AIM OF THE TASK
An exact copy of the records is required, minus the pictures they hold.

Edit difference data:
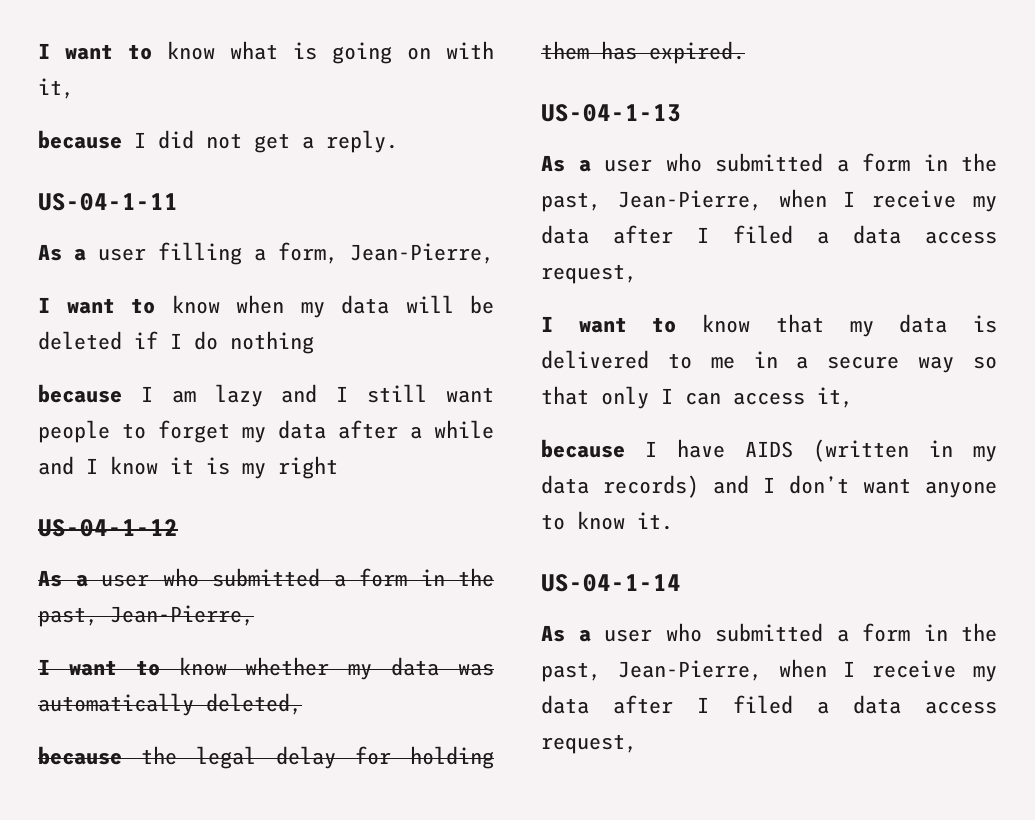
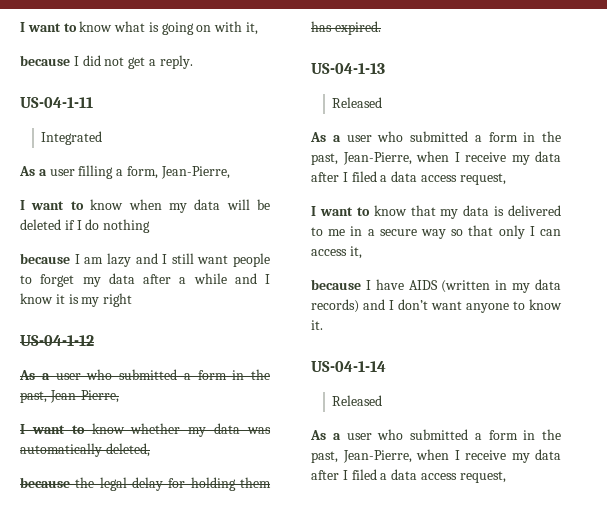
+ Integrated
  US-04-1-13
+ Released
  US-04-1-14
+ Released

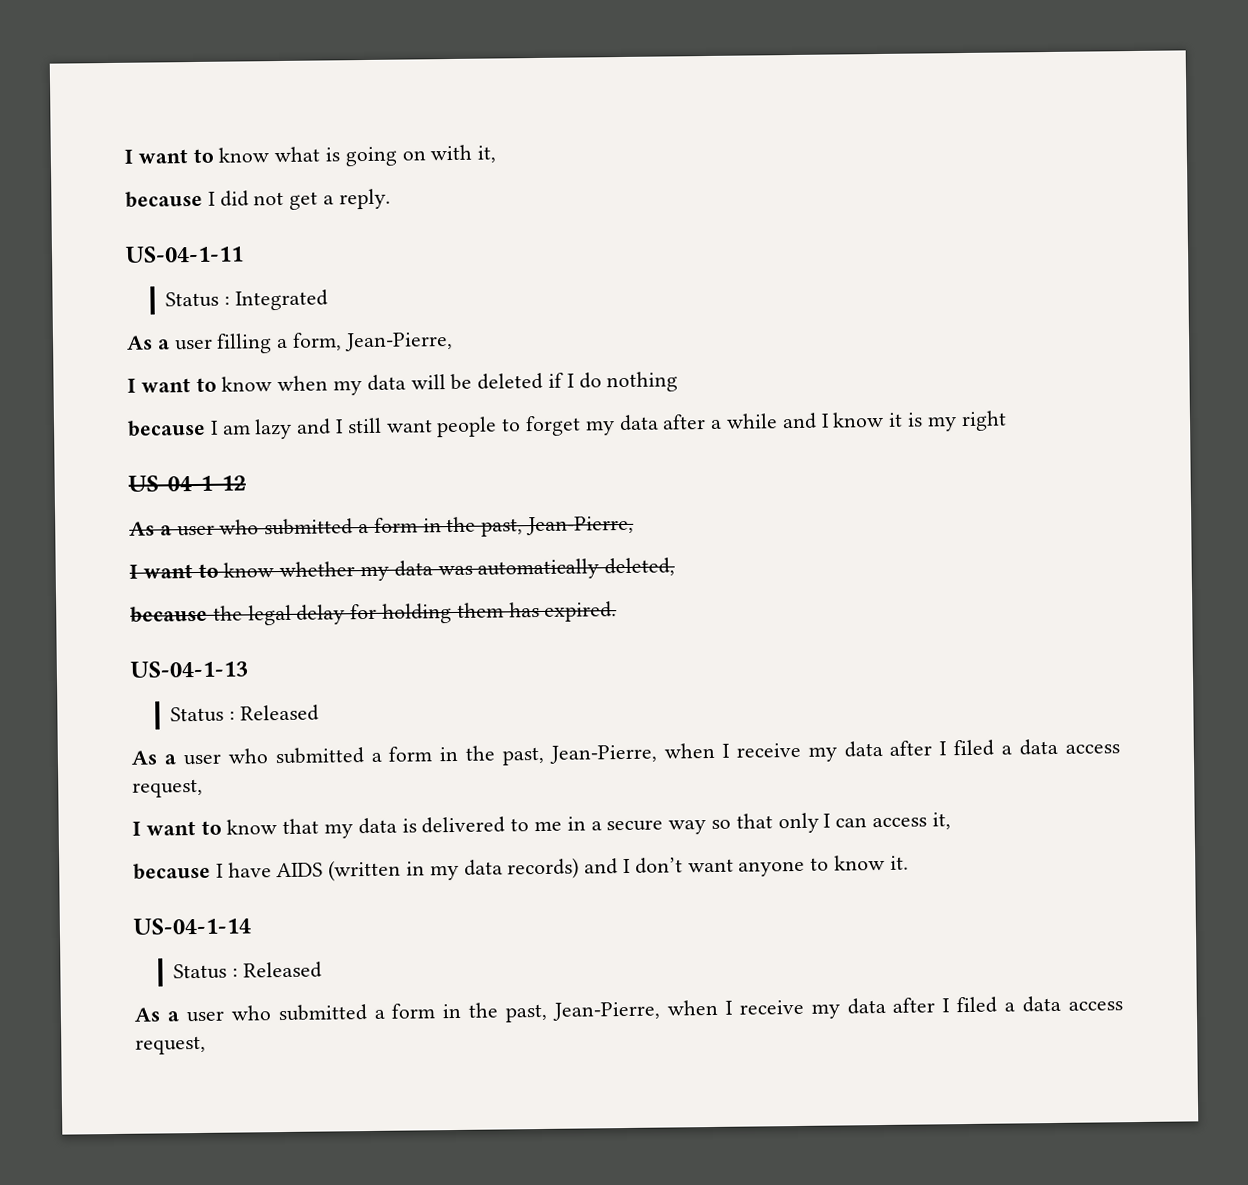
- Integrated
+ Status : Integrated
  US-04-1-13
- Released
+ Status : Released
  US-04-1-14
- Released
+ Status : Released

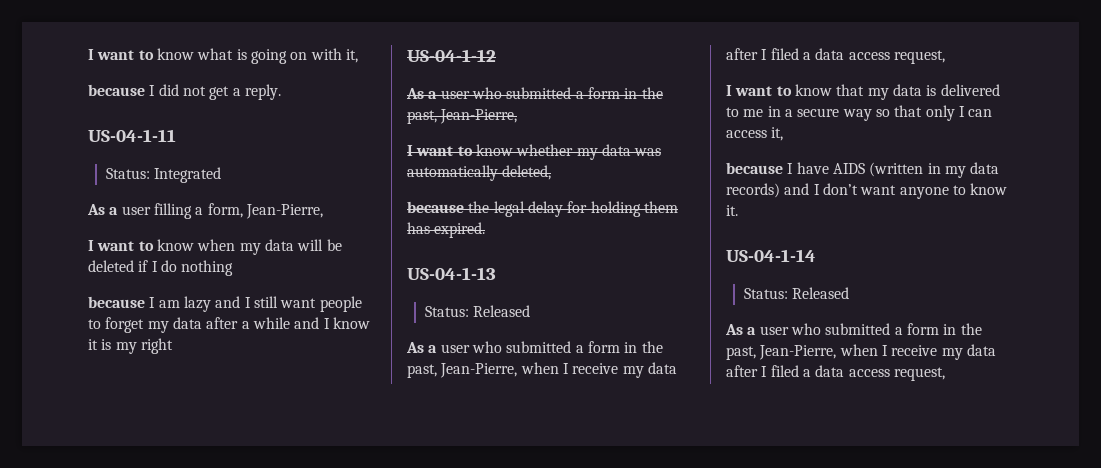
- Status : Integrated
+ Status: Integrated
  US-04-1-13
- Status : Released
+ Status: Released
  US-04-1-14
- Status : Released
+ Status: Released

REPLY TO THE EXERCISE
+ Integrated
  US-04-1-13
+ Released
  US-04-1-14
+ Released

- Integrated
+ Status : Integrated
  US-04-1-13
- Released
+ Status : Released
  US-04-1-14
- Released
+ Status : Released

- Status : Integrated
+ Status: Integrated
  US-04-1-13
- Status : Released
+ Status: Released
  US-04-1-14
- Status : Released
+ Status: Released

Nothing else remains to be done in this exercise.